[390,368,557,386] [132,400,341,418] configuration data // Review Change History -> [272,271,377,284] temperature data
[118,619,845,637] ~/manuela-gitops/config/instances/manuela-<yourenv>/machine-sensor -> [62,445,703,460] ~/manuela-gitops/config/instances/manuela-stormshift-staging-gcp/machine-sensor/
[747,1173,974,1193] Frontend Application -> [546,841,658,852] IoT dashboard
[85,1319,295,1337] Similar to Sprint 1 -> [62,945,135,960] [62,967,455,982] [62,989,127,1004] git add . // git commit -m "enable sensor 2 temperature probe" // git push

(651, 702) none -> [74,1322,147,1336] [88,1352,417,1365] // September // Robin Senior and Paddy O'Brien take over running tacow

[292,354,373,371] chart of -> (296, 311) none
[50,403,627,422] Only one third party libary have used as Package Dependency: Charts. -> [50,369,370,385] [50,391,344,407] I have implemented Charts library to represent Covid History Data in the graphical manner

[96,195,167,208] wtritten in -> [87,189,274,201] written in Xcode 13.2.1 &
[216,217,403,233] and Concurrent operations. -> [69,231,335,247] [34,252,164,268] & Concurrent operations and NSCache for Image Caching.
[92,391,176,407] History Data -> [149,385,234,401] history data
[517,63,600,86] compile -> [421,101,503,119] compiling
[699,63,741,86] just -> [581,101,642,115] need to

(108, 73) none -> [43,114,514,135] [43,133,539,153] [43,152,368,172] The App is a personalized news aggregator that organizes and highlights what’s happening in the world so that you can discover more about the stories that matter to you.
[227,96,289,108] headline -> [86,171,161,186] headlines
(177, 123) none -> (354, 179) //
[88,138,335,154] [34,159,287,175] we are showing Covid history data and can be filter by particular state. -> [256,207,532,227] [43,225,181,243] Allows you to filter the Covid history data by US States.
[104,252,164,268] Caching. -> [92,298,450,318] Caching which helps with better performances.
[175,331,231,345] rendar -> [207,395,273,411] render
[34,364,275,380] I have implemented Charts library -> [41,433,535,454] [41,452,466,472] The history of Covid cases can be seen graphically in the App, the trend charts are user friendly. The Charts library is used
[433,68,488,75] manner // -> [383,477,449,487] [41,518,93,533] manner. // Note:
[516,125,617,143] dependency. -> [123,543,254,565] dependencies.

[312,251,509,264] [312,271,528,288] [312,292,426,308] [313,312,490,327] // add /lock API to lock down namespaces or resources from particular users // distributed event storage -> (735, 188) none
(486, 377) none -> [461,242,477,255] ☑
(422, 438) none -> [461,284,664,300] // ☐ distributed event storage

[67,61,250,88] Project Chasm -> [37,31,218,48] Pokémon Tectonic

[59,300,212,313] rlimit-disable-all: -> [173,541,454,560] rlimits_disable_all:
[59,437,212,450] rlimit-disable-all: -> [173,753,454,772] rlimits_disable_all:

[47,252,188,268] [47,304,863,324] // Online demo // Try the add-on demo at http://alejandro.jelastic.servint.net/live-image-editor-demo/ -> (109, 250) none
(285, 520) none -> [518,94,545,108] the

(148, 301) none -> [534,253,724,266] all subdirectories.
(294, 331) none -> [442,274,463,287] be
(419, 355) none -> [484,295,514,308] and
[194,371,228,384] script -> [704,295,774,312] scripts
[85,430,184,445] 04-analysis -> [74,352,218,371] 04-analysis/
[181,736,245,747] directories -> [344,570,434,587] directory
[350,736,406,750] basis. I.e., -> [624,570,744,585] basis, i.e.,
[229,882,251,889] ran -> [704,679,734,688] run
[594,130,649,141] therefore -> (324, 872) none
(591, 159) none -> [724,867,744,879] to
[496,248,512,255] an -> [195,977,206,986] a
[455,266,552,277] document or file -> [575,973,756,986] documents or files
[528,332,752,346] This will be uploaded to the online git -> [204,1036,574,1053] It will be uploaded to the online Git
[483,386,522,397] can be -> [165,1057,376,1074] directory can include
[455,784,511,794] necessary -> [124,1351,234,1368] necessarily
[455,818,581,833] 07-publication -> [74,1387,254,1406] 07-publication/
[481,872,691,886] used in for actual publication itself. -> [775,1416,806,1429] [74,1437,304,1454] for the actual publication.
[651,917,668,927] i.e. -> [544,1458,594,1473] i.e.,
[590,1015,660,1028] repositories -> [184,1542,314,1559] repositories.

> [TO DO]: Every line of the listing above that contains "library" is to be copied.

> [REPLY TO THE TASK]:
[50,403,627,422] Only one third party libary have used as Package Dependency: Charts. -> [50,369,370,385] [50,391,344,407] I have implemented Charts library to represent Covid History Data in the graphical manner
[34,364,275,380] I have implemented Charts library -> [41,433,535,454] [41,452,466,472] The history of Covid cases can be seen graphically in the App, the trend charts are user friendly. The Charts library is used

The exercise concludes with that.